The following sequence of events (timestamps are examples) demonstrates the behavior:
  • At 19:30:01 and 19:30:12 (UTC): 
    • The var/run/log/hostd.log file confirmed, vSphere HA task created.
      2025-12-11T19:30:31.036Z In(166) Hostd[2100543]: [Originator@6876 sub=Vimsvc.TaskManager opID=578846f6-64-4a77 sid=528d987b user=vpxuser:####\##-###-###########-#] Task Created : haTask-ha-host-vim.host.NetworkSystem.queryNetworkHint-1462936878
    • The var/run/log/vmkernel.log file reported write operation failures on the affected datastore with multiple SCSI error codes, including H:0x5 and D:0x8. At this point, the datastore was not fully offline, so the ESXi host continues attempting to access and update the VMX file. 
      2025-12-11T19:30:01.146Z In(182) vmkernel: cpu136:2099445)NMP: nmp_ThrottleLogForDevice:3893: Cmd 0x2a (0x45db2d3c7600, 2097352) to dev "naa.################################" on path "vmhba5:C0:T0:L3" Failed:
      2025-12-11T19:30:01.146Z In(182) vmkernel: cpu136:2099445)NMP: nmp_ThrottleLogForDevice:3898: H:0x5 D:0x0 P:0x0 . Act:EVAL. cmdId.initiator=0x430be3480240 CmdSN 0x11252d
      2025-12-11T19:30:12.105Z In(182) vmkernel: cpu64:2099444)ScsiDeviceIO: 4633: Cmd(0x45bb72b30240) 0x2a, CmdSN 0x11252e from world 2097352 to dev "naa.################################" failed H:0x2 D:0x8 P:0x0

  • At 19:30:34 and 19:30:35 (UTC):
    • The var/run/log/vmkernel.log file reported that the affected datastore entered into APD state, But host will try to access the datastore for next 140 seconds until the timer expires.
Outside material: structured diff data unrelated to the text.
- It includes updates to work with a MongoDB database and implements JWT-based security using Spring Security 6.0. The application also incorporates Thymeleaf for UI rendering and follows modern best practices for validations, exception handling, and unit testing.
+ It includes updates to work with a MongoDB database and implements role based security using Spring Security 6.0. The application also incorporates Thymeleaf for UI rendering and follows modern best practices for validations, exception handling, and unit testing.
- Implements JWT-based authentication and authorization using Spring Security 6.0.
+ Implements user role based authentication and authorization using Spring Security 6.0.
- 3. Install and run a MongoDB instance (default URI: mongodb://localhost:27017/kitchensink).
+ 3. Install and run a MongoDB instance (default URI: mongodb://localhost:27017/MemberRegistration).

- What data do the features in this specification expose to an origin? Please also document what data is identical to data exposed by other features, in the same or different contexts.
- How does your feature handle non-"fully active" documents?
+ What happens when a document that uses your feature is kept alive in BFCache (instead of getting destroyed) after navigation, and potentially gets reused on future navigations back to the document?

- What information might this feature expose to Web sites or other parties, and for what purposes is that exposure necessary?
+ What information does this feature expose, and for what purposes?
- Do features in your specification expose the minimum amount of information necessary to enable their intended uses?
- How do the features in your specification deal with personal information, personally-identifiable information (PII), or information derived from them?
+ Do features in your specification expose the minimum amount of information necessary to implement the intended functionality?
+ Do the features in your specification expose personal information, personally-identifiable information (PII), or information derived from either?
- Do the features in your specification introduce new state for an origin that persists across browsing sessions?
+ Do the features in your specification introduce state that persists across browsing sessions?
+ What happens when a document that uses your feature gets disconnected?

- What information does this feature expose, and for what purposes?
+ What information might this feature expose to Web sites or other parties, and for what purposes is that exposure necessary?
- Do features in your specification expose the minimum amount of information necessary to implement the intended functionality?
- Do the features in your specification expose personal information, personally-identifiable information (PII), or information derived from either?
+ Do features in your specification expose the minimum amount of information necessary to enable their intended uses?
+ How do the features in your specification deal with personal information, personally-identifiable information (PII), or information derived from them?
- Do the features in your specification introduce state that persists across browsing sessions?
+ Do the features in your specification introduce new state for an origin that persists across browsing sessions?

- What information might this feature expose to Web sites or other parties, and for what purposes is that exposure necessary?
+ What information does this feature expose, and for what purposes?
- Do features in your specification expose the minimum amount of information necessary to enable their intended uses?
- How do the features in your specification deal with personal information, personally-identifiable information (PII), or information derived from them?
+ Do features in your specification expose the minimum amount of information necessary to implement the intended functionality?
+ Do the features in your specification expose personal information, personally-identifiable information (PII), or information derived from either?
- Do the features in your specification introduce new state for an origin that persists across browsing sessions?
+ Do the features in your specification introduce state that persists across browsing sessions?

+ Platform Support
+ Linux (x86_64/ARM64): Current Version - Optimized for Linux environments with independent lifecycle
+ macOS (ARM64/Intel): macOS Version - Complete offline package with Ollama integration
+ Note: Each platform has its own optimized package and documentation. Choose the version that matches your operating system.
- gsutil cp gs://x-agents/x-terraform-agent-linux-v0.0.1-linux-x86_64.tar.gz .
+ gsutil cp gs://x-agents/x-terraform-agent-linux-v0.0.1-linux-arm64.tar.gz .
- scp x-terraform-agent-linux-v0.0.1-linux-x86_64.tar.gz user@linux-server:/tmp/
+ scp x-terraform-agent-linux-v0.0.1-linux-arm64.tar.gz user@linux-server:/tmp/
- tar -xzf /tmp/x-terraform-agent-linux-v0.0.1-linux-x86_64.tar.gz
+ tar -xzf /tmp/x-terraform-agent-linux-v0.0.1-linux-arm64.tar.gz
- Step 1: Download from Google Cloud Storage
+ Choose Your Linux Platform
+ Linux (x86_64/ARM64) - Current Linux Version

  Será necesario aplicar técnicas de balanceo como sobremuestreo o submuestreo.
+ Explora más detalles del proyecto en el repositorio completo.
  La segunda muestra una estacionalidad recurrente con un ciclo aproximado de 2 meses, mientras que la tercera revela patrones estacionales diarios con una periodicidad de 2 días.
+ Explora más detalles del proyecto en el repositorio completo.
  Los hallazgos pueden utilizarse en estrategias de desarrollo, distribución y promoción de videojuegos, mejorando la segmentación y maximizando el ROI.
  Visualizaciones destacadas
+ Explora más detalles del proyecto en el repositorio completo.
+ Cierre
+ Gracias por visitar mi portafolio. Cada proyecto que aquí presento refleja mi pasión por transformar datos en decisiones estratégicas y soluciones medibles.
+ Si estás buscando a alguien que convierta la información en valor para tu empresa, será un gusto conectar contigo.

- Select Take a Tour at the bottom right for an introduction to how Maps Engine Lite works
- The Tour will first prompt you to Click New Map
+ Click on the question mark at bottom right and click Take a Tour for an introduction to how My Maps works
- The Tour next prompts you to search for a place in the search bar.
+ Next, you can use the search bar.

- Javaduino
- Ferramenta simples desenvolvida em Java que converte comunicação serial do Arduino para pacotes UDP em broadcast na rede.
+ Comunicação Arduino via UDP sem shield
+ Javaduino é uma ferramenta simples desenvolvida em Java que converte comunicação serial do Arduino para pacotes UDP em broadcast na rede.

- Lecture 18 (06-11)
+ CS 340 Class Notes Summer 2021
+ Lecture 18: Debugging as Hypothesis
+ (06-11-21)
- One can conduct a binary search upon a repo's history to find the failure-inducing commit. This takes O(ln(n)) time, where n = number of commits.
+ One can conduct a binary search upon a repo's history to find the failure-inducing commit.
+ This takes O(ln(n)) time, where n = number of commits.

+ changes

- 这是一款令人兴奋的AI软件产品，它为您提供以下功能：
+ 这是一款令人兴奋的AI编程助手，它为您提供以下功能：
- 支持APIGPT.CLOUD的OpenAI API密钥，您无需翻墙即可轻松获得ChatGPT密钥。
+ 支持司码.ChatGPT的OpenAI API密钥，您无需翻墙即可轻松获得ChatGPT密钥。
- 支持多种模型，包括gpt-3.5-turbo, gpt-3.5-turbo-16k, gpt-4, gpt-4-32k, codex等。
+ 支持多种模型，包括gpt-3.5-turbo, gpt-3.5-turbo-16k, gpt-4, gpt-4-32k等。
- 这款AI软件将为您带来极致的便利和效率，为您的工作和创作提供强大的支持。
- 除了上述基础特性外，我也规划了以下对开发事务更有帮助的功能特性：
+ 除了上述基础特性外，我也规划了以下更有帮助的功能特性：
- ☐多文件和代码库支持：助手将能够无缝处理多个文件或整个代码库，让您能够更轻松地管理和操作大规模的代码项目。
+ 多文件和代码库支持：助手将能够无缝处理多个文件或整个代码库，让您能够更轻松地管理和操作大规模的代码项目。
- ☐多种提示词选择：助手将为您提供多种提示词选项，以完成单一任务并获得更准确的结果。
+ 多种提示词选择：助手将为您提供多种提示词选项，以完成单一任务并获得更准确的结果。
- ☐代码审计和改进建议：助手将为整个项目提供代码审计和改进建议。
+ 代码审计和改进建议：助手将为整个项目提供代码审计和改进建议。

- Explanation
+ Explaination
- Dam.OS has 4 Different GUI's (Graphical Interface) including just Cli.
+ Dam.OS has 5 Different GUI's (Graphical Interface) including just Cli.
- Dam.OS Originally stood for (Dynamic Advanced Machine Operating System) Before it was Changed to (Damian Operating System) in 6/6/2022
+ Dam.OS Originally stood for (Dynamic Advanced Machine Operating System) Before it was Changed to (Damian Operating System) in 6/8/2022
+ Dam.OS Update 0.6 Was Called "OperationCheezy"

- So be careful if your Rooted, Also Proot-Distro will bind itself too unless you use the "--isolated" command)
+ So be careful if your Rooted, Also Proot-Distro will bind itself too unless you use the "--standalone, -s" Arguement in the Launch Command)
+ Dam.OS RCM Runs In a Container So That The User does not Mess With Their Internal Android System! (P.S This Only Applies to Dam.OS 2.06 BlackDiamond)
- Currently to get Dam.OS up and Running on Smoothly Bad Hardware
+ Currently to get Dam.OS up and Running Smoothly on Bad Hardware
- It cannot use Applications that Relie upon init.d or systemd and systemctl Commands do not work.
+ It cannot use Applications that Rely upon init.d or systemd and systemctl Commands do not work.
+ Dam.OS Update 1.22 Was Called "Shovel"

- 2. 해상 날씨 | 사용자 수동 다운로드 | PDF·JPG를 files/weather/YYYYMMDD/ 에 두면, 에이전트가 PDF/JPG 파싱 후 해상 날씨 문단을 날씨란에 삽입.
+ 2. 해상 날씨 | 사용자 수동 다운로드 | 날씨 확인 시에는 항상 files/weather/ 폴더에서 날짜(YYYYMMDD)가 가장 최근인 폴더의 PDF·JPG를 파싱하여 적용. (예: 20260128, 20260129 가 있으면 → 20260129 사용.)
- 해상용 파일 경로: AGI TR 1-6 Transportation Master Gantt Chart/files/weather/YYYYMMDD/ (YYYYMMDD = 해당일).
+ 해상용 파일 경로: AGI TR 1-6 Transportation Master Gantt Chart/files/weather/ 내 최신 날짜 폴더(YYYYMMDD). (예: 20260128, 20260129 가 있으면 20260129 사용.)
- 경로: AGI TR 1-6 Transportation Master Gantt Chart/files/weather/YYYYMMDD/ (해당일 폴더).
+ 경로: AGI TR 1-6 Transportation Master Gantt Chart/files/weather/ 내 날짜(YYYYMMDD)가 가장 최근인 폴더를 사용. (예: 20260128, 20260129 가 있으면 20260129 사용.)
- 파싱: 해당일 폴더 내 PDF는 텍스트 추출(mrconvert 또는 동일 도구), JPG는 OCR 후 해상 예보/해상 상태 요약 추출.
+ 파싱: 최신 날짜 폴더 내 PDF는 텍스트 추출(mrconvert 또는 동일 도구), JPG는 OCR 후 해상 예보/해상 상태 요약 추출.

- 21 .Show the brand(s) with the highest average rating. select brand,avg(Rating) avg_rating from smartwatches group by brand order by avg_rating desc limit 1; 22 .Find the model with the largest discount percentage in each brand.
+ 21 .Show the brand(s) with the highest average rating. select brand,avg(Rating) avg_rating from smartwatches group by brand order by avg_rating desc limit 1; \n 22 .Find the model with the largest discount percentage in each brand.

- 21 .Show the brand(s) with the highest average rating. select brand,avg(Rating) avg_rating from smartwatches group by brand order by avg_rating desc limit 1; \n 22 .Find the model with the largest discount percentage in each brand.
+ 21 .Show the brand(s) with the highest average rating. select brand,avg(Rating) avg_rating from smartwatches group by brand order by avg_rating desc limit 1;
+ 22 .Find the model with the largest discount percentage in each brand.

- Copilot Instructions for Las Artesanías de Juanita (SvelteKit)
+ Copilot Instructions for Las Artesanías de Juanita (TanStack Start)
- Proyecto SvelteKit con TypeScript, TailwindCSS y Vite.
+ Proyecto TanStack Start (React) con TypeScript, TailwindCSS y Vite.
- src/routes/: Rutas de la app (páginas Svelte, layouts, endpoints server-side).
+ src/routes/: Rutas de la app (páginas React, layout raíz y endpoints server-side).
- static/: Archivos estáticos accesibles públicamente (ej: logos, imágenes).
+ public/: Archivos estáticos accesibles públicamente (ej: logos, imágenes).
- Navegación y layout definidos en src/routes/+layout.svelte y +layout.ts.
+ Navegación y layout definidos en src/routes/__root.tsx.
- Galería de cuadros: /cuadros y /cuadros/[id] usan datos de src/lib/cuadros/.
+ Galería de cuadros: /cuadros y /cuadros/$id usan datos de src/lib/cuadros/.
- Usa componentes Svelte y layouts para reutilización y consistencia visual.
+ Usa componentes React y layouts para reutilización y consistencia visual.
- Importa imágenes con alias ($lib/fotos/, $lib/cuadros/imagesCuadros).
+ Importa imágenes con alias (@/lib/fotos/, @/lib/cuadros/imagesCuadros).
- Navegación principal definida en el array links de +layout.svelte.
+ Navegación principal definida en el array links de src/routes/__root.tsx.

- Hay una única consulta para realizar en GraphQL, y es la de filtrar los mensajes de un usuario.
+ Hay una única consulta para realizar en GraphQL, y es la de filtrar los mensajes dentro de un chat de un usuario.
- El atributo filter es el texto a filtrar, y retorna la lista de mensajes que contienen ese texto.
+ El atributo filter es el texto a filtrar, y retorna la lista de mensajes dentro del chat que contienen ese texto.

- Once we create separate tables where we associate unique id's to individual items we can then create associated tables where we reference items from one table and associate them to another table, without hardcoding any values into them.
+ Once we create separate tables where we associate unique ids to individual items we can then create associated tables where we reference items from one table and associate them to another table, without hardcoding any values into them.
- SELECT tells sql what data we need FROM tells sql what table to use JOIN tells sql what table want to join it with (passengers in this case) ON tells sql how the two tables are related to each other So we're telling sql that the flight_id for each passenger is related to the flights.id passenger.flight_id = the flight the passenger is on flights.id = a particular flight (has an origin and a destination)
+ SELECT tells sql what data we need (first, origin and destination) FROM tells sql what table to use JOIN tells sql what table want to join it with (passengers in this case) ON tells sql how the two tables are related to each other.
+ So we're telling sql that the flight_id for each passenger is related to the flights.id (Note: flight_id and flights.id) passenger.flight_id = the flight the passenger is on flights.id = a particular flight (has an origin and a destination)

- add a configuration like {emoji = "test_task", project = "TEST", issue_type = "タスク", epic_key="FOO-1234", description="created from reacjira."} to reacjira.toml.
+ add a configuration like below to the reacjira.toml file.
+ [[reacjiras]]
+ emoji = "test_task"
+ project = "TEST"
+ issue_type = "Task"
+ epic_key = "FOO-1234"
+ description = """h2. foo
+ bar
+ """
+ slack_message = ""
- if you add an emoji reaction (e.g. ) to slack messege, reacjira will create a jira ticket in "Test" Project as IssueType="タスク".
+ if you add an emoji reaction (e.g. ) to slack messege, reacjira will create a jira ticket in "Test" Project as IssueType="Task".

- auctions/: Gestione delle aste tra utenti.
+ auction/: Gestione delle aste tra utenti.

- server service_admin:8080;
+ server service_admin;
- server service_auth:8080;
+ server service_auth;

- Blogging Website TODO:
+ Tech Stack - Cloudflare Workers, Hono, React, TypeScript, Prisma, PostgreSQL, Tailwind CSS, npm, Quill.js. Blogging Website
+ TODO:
During this time host will try to fetch the VMX on the affected datastore to update the metadata changes.
      2025-12-11T19:30:34.319Z In(182) vmkernel: cpu54:2098414)StorageApdHandlerEv: 106: Device or filesystem with identifier [naa.################################] has entered the All Paths Down state.
    • The var/run/log/hostd.log file confirmed that the "datastore change received" and the "datastore has gone into disconnected state".
      2025-12-11T19:30:35.327Z In(166) Hostd[2100543]: [Originator@6876 sub=Vslmsvc.DatastoreStateListener] Received Datastore Change
      2025-12-11T19:30:35.327Z In(166) Hostd[2100543]: [Originator@6876 sub=Vslmsvc.DatastoreStateListener] Datastore /vmfs/volumes/########-########-####-############/ has gone into disconnected state
      2025-12-11T19:30:35.328Z In(166) Hostd[2100543]: [Originator@6876 sub=Vslmsvc.DatastoreStateListener] Catalog on datastore /vmfs/volumes/########-########-####-############ has lost connectivity

  • At 19:32:57 (UTC): 
    • The var/run/log/hostd.log file confirmed the heartbeat of the vmx set to red.
      2025-12-11T19:32:57.325Z In(166) Hostd[2100543]: [Originator@6876 sub=Vmsvc.vm:/vmfs/volumes/########-########-####-############/VM_NAME/VM_NAME.vmx] Setting heartbeat to red; Heartbeat (in 154s): expected=154 (yellow<=80%, red<=40%), actual=10 (6.49351%)
      2025-12-11T19:32:57.325Z Db(167) Hostd[2100543]: [Originator@6876 sub=Vmsvc.vm:/vmfs/volumes/########-########-####-############/VM_NAME/VM_NAME.vmx] Updating current heartbeatStatus: green -> red

  • At 19:32:54 and 19:33:27(UTC):
    • The var/run/log/vmkernel.log file reported that the datastore marked as All Paths Down (APD) timeout. At this state, when the timer expires then vmx stops blocking operations.
      2025-12-11T19:32:54.318Z In(182) vmkernel: cpu66:2098414)StorageApdHandlerEv: 120: Device or filesystem with identifier [naa.################################] has entered the All Paths Down Timeout state after being in the All Paths Down state for 140 seconds. I/Os will $
    • The var/run/log/hostd.log file confirmed that the vmx file heartbeat set back to green.
      2025-12-11T19:33:27.325Z Db(167) Hostd[2100541]: [Originator@6876 sub=Vmsvc.vm:/vmfs/volumes/########-########-####-############/VM_NAME/VM_NAME.vmx] Updating current heartbeatStatus: red -> green

  • If ESXi kept trying after timer expires, then
      • VM would hang for hours
      • Guest would be unusable.

Resolution

Involve storage vendor to investigate on the "APD" reported.